* _DATA FOR PROCESSING_
········

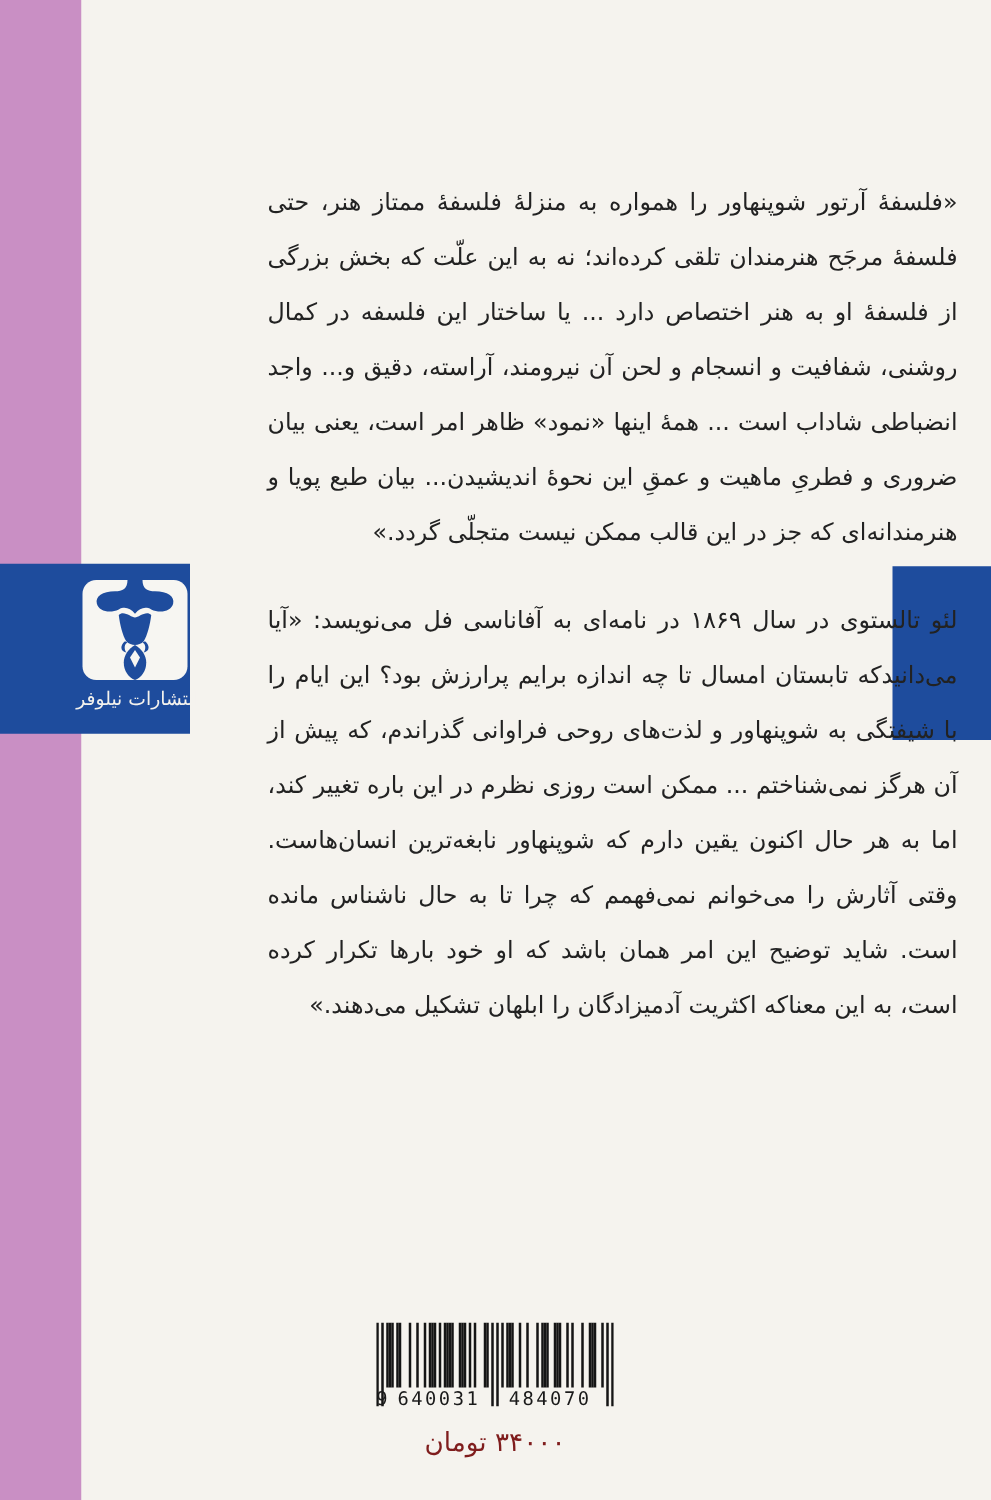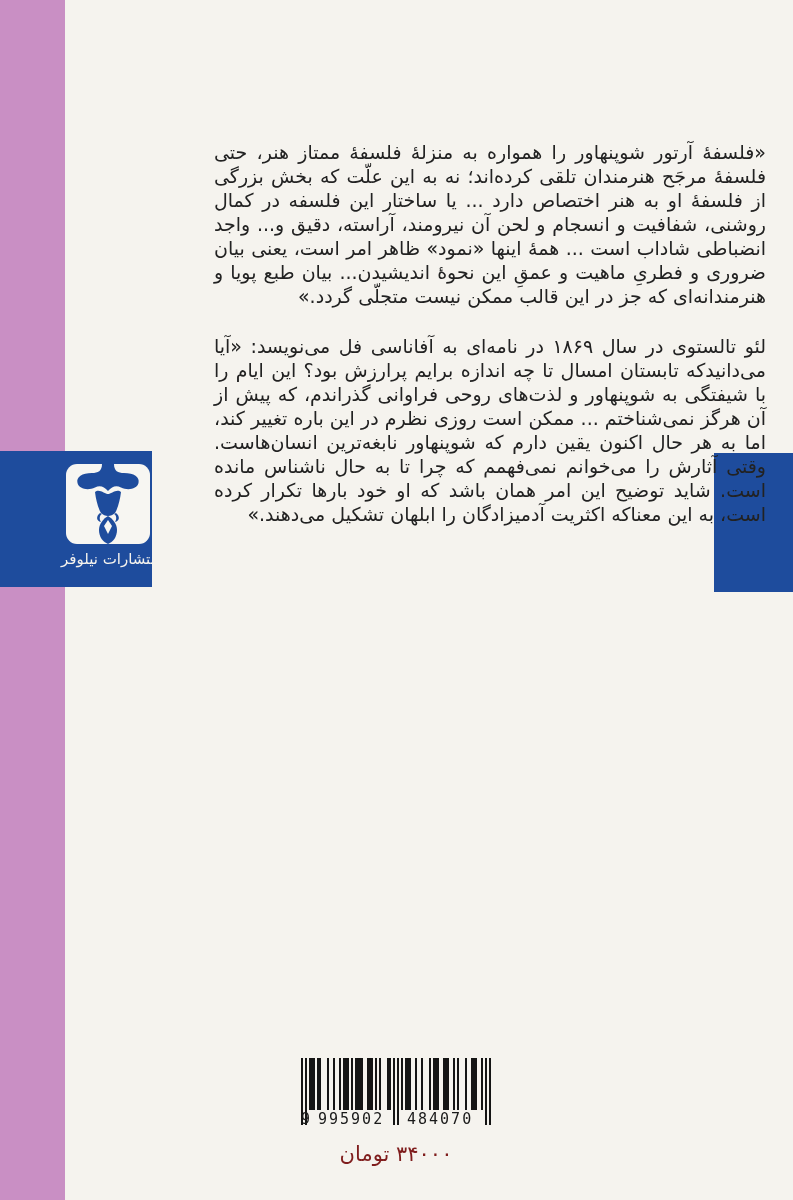--- a/index.html
+++ b/index.html
@@ -42,21 +42,21 @@
     width:79px;height:139px;
     background:#1e4c9d;
   }
   
   .text-col{
     position:absolute;left:214px;top:140px;
     width:552px;
     direction:rtl;
     color:#222222;
     font-size:19px;
-    line-height:24px;
+    line-height:44px;
     text-align:justify;
   }
   .text-col p{margin:0;}
   .quote-attribution{
     margin-top:10px !important;
     text-align:left;
     font-weight:bold;
     font-size:19px;
   }
   .quote-2{margin-top:26px !important;}
@@ -162,19 +162,19 @@
         <rect x="156" y="0" width="2" height="52" fill="#151515"></rect>
         <rect x="164" y="0" width="2" height="52" fill="#151515"></rect>
         <rect x="170" y="0" width="2" height="52" fill="#151515"></rect>
         <rect x="172" y="0" width="2" height="52" fill="#151515"></rect>
         <rect x="174" y="0" width="2" height="52" fill="#151515"></rect>
         <rect x="180" y="0" width="2" height="52" fill="#151515"></rect>
         <rect x="184" y="0" width="2" height="67" fill="#151515"></rect>
         <rect x="188" y="0" width="2" height="67" fill="#151515"></rect>
       </svg>
     <span class="digit digit-lead">9</span>
-    <span class="digit digit-left">995902</span>
+    <span class="digit digit-left">640031</span>
     <span class="digit digit-right">484070</span>
   </div>
 
   <div class="price">۳۴۰۰۰ تومان</div>
 
 </div>
 
 </body></html>

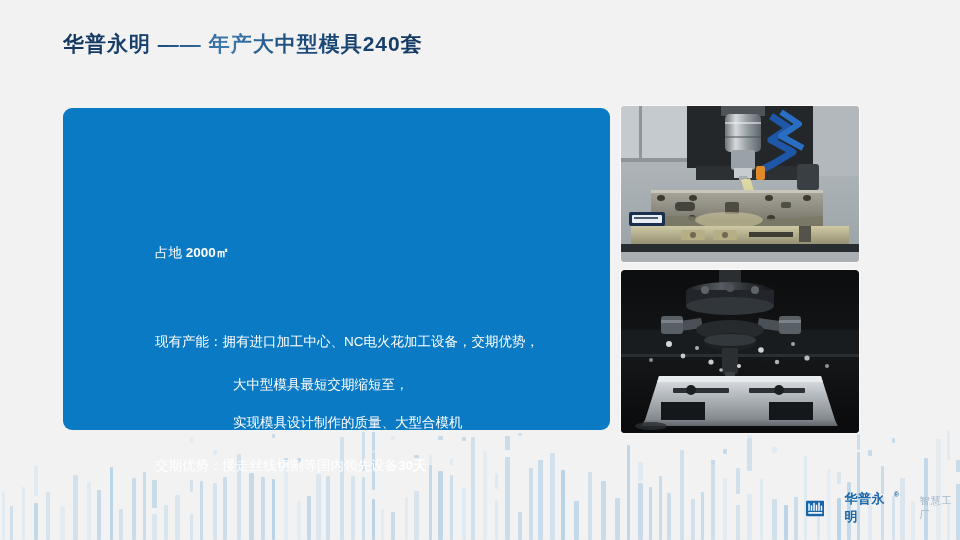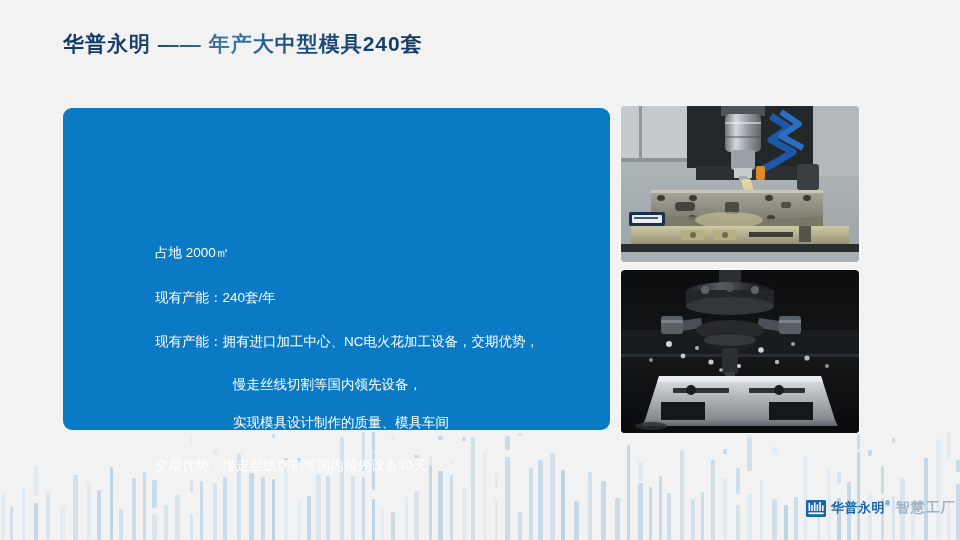--- a/index.html
+++ b/index.html
@@ -36,44 +36,44 @@
   }
   #panel .line{
     color:#ffffff; font-size:13.5px; line-height:1.3; white-space:nowrap;
   }
   #panel .l1{ position:absolute; left:92px; top:136px; }
   #panel .l2{ position:absolute; left:92px; top:181px; }
   #panel .l3{ position:absolute; left:92px; top:225px; }
   #panel .l4{ position:absolute; left:170px; top:268px; }
   #panel .l5{ position:absolute; left:170px; top:306px; }
   #panel .l6{ position:absolute; left:92px; top:349px; }
-  #panel b{ font-weight:normal; }
+  #panel b{ font-weight:bold; }
 
   
   .photo{
     position:absolute; z-index:4; border-radius:4px; overflow:hidden;
     box-shadow:0 0 0 1px rgba(255,255,255,.6);
   }
   #photo-top{ left:621px; top:106px; width:238px; height:156px; }
   #photo-bottom{ left:621px; top:270px; width:238px; height:163px; }
   .photo svg{ display:block; width:100%; height:100%; }
 
   
   #logo{
     position:absolute; left:806px; top:497px; height:22px; z-index:6;
-    display:flex; align-items:center; gap:5px;
+    display:flex; align-items:center; gap:20px;
   }
   #logo-mark{ width:20px; height:17px; }
   #logo-name{
     font-size:13px; font-weight:bold; color:#1565a8; letter-spacing:.5px;
     display:flex; align-items:flex-start;
   }
   #logo-name .tm{ font-size:7px; line-height:1; margin-top:1px; }
   #logo-sub{
-    font-size:14px; color:#9fb4c6; letter-spacing:1px; font-weight:bold;
+    font-size:10px; color:#9fb4c6; letter-spacing:1px; font-weight:normal;
   }
 </style>
 </head>
 <body>
 
 <div id="barfield">
     <div class="bar" style="left: 2px; width: 3px; height: 49px; bottom: 0px; background: rgb(220, 232, 241); opacity: 0.71;"></div>
     <div class="bar" style="left: 10px; width: 3px; height: 34px; bottom: 0px; background: rgb(201, 220, 234); opacity: 0.86;"></div>
     <div class="bar" style="left: 22px; width: 3px; height: 53px; bottom: 0px; background: rgb(220, 232, 241); opacity: 0.81;"></div>
     <div class="bar" style="left: 34px; width: 4px; height: 37px; bottom: 0px; background: rgb(183, 210, 230); opacity: 0.83;"></div>
@@ -195,34 +195,31 @@
   </div>
 
 <div id="title">华普永明 —— 年产大中型模具240套</div>
 
 <div id="panel">
 
   <div class="line l1">
     <span>占地 </span><b>2000㎡</b>
   </div>
 
-  <div class="line l2">
-    <span>现有产能：</span><b>240套/年</b>
-  </div>
 
   <div class="line l3">
     <span>现有产能：</span><span>拥有进口加工中心、NC电火花加工设备，交期优势，</span>
   </div>
 
   <div class="line l4">
-    <span>慢走丝线切割等国内领先设备，</span>
+    <span>大中型模具最短交期缩短至，</span>
   </div>
 
   <div class="line l5">
-    <span>实现模具设计制作的质量、模具车间</span>
+    <span>实现模具设计制作的质量、大型合模机</span>
   </div>
 
   <div class="line l6">
     <span>交期优势：</span><span>慢走丝线切割等国内领先设备</span><b>30天</b>
   </div>
 
 </div>
 
 <div class="photo" id="photo-top">
   <svg viewBox="0 0 238 156" preserveAspectRatio="none">

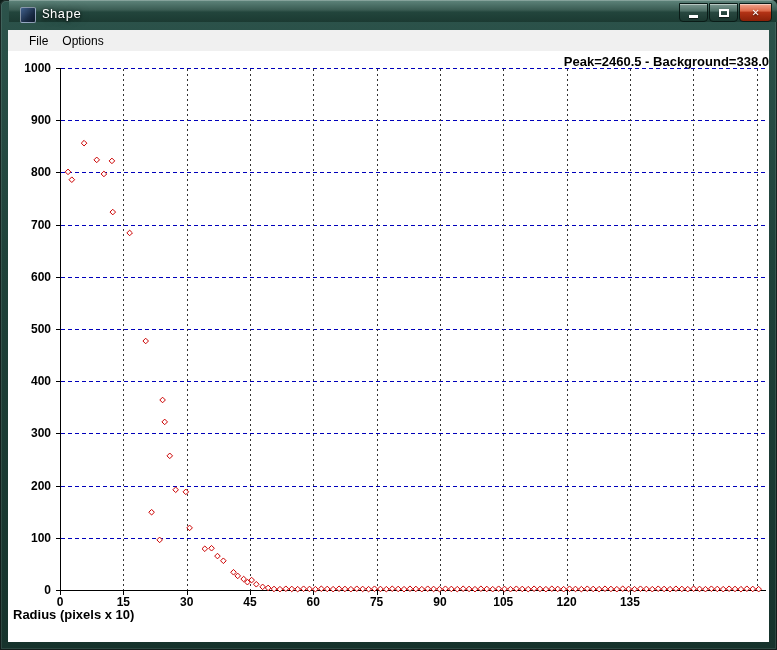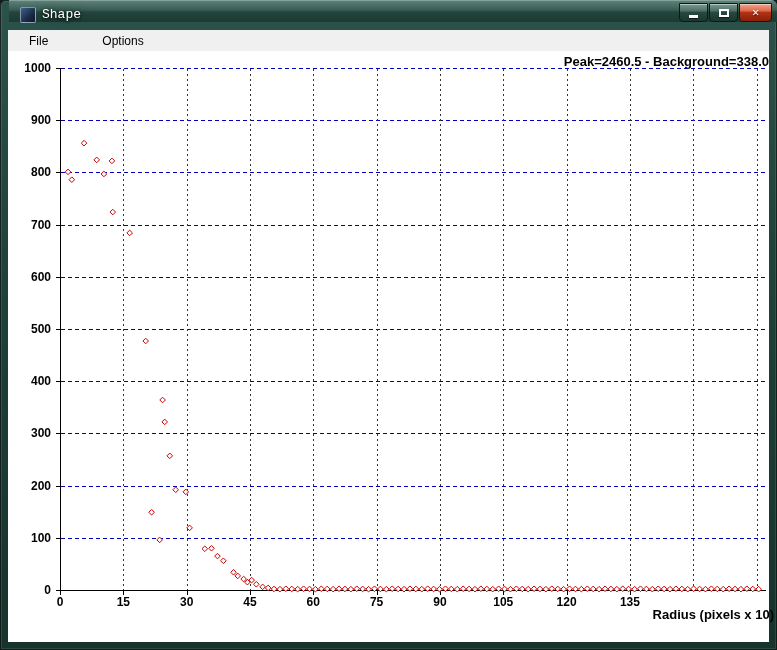--- a/index.html
+++ b/index.html
@@ -19,26 +19,26 @@
     border:1px solid #0a1b17;border-radius:0 0 4px 4px;display:flex;align-items:center;justify-content:center;
     background:linear-gradient(180deg,#7f9b93 0%,#4e6f66 40%,#27473f 50%,#1b3830 100%);
     box-shadow:inset 0 1px 0 rgba(255,255,255,.45);cursor:default;}
   .cap-btn.close{width:33px;
     background:linear-gradient(180deg,#f0a68f 0%,#dd6a4a 40%,#b23215 50%,#8a2008 100%);}
   .glyph-min{width:9px;height:3px;background:#fff;margin-top:7px;box-shadow:0 1px 1px rgba(0,0,0,.6);}
   .glyph-max{width:10px;height:8px;border:2px solid #fff;box-sizing:border-box;box-shadow:0 1px 1px rgba(0,0,0,.5);}
   .glyph-close{color:#fff;font-size:12px;font-weight:bold;line-height:1;text-shadow:0 1px 2px rgba(0,0,0,.7);}
   .menubar{position:absolute;top:30px;left:8px;width:761px;height:21px;background:#f0f0f0;
     display:flex;align-items:center;font-size:12px;color:#000;}
-  .menu-item{padding:2px 7px;margin-left:40px;}
+  .menu-item{padding:2px 7px;}
   .menu-item:first-child{margin-left:14px;}
   .client{position:absolute;top:51px;left:8px;width:761px;height:591px;background:#ffffff;}
   .chart-title{position:absolute;top:3px;left:0;width:100%;text-align:right;
     font-size:13px;font-weight:bold;color:#000;}
-  .xaxis-title{position:absolute;top:556px;left:5px;width:100%;text-align:right;
+  .xaxis-title{position:absolute;top:556px;left:5px;width:100%;text-align:left;
     font-size:13px;font-weight:bold;color:#000;}
   #plot{position:absolute;top:0;left:0;}
   #plot text{font-family:"Liberation Sans",sans-serif;font-size:12px;font-weight:bold;fill:#000;}
 </style>
 </head>
 <body>
 
 <div class="window">
   <div class="titlebar">
     <span class="app-icon"></span>

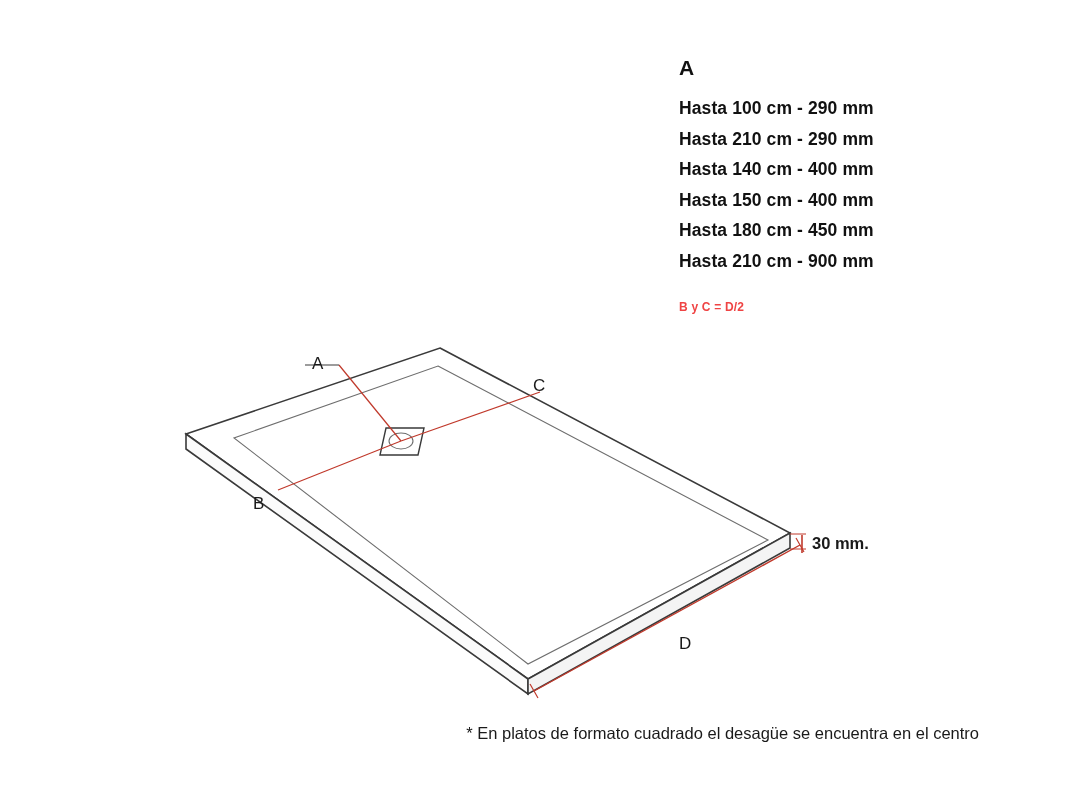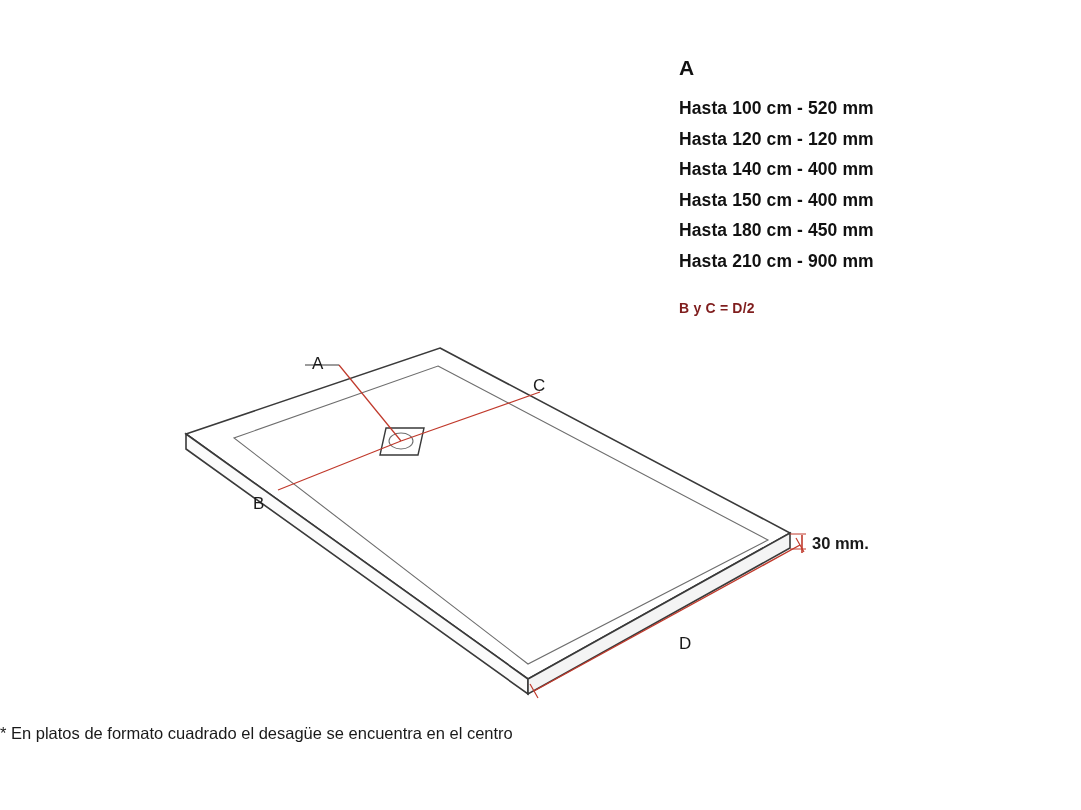--- a/index.html
+++ b/index.html
@@ -41,32 +41,32 @@
   }
   .spec-line {
     font-size: 17.5px;
     font-weight: bold;
     color: #111111;
     margin-bottom: 9.5px;
     white-space: nowrap;
     letter-spacing: 0.1px;
   }
   .spec-formula {
-    font-size: 14px;
+    font-size: 12px;
     font-weight: bold;
-    color: #7f1d1d;
+    color: #ef4444;
     margin-top: 28px;
     letter-spacing: 0.2px;
   }
   .footnote {
     position: absolute;
     left: 0;
     top: 724px;
     width: 979px;
-    text-align: left;
+    text-align: right;
     font-size: 16.5px;
     color: #1a1a1a;
   }
   .lbl {
     position: absolute;
     font-size: 17px;
     color: #1a1a1a;
     white-space: nowrap;
   }
   .lbl-bold {
@@ -106,22 +106,22 @@
     <line x1="790" y1="534" x2="806" y2="534" stroke="#c0392b" stroke-width="1"></line>
     <line x1="790" y1="549" x2="806" y2="549" stroke="#c0392b" stroke-width="1"></line>
 
     <line x1="534" y1="691" x2="800" y2="545" stroke="#c0392b" stroke-width="1.4"></line>
     <line x1="530" y1="684" x2="538" y2="698" stroke="#c0392b" stroke-width="1.2"></line>
     <line x1="796" y1="538" x2="804" y2="552" stroke="#c0392b" stroke-width="1.2"></line>
   </svg>
 
   <div class="spec-panel">
     <div class="spec-title">A</div>
-    <div class="spec-line">Hasta 100 cm - 520 mm</div>
-    <div class="spec-line">Hasta 120 cm - 120 mm</div>
+    <div class="spec-line">Hasta 100 cm - 290 mm</div>
+    <div class="spec-line">Hasta 210 cm - 290 mm</div>
     <div class="spec-line">Hasta 140 cm - 400 mm</div>
     <div class="spec-line">Hasta 150 cm - 400 mm</div>
     <div class="spec-line">Hasta 180 cm - 450 mm</div>
     <div class="spec-line">Hasta 210 cm - 900 mm</div>
     <div class="spec-formula">B y C = D/2</div>
   </div>
 
   <div class="lbl" id="label-A">A</div>
   <div class="lbl" id="label-C">C</div>
   <div class="lbl" id="label-B">B</div>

········

* _TASK GOAL_
In the records, which lines use the word "label"? Report them.

* _RESPONSE AREA_
   <div class="lbl" id="label-A">A</div>
   <div class="lbl" id="label-C">C</div>
   <div class="lbl" id="label-B">B</div>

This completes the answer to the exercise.